Defendant's argument presumes that the disclosure of the fire chiefs' changes in opinion for the first time at trial amounts to a Brady violation. Defendant's presumption is correct. Generally, a criminal defendant does not have a constitutional right to discovery. People .v Bosca, 310 Mich. App. 1, 27, 871 N.W.2d 307 (2015). However, "a defendant's right to due process may be violated by the prosecution's failure to produce exculpatory evidence in its possession." Id. It is undisputed in this case that defendant learned for the first time at trial that the fire chiefs had changed their respective opinions regarding the fire's point of origin. In their original reports, which were disclosed to defendant, both chiefs opined that the fire had two points of origin. However, the chiefs later altered their conclusions, indicating that indeed, the fire had a single point of origin. We conclude that this information was suppressed, because it was not disclosed until the beginning of trial, and that it was material to defendant's case.

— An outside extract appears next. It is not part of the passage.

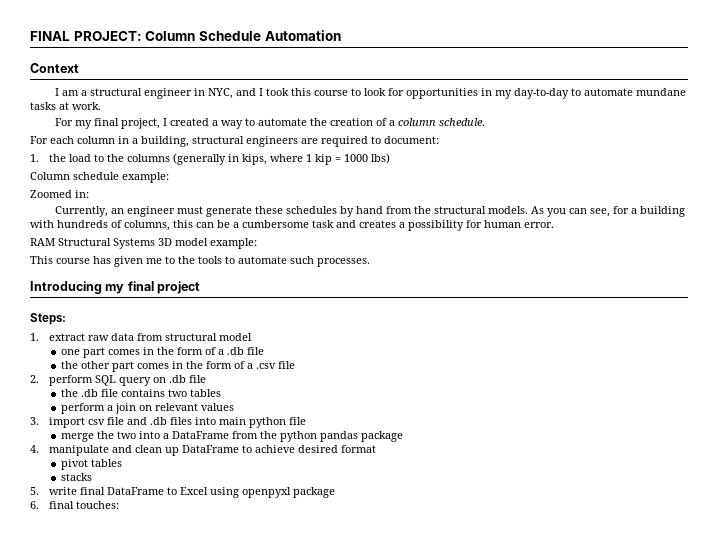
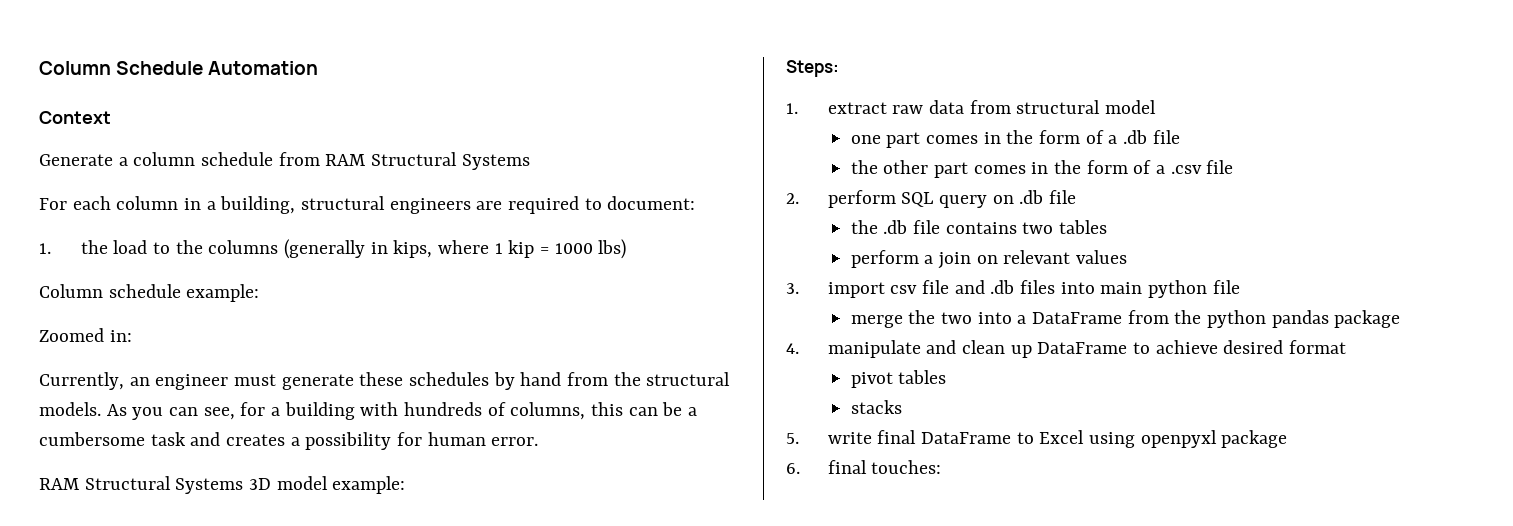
[30,31,142,41] FINAL PROJECT: -> (39, 68) none
[55,88,687,99] [30,102,101,110] [55,118,486,129] I am a structural engineer in NYC, and I took this course to look for opportunities in my day-to-day to automate mundane tasks at work. // For my final project, I created a way to automate the creation of a column schedule. -> [39,152,530,170] Generate a column schedule from RAM Structural Systems
[30,256,370,267] [30,281,201,294] // This course has given me to the tools to automate such processes. // Introducing my final project -> (406, 485) none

People v Burger, 31 Mich. App. 504, 518 (2020). The disclosure of discovery and the preservation of due process is essential to the delivery of justice. The failure to provide discovery has become even more frustrated due to the departure of the previous Oakland County Prosecutor as well as the Assistant Prosecutor, Beth Hand.

As such the Prosecutor and the Defense Counsel stipulated to reduce the Defendant's bond from One Million ($1,000,000.00) Dollars Cash/Surety to $10,000.00 cash/ surety.

Our United States Supreme Court held in Kyles v. Whitley, 514 US. 419, 437 (1995) that:

On the one side, showing that the prosecution knew of an item of favorable evidence unknown to the defense does not amount to a Brady violation, without more. But the prosecution, which alone can know what is undisclosed, must be assigned the consequent responsibility to gauge the likely net effect of all such evidence and make disclosure when the point of 'reasonable probability' is reached. (emphasis added). Applied here, the Prosecution, who alone knows what is undisclosed, is complicated by the departure of the prior assistant prosecutor, Ms. Hand. This court however did not enter a dismissal. A "dismissal, however with prejudice is a severe remedy which can put a defendant in a "better position than he would have enjoyed had disclosure been timely made," and while such a remedy is within the trial court's discretion, it should not be granted lightly. People v Taylor, 159 Mich. Ap. 468, 487 (1987).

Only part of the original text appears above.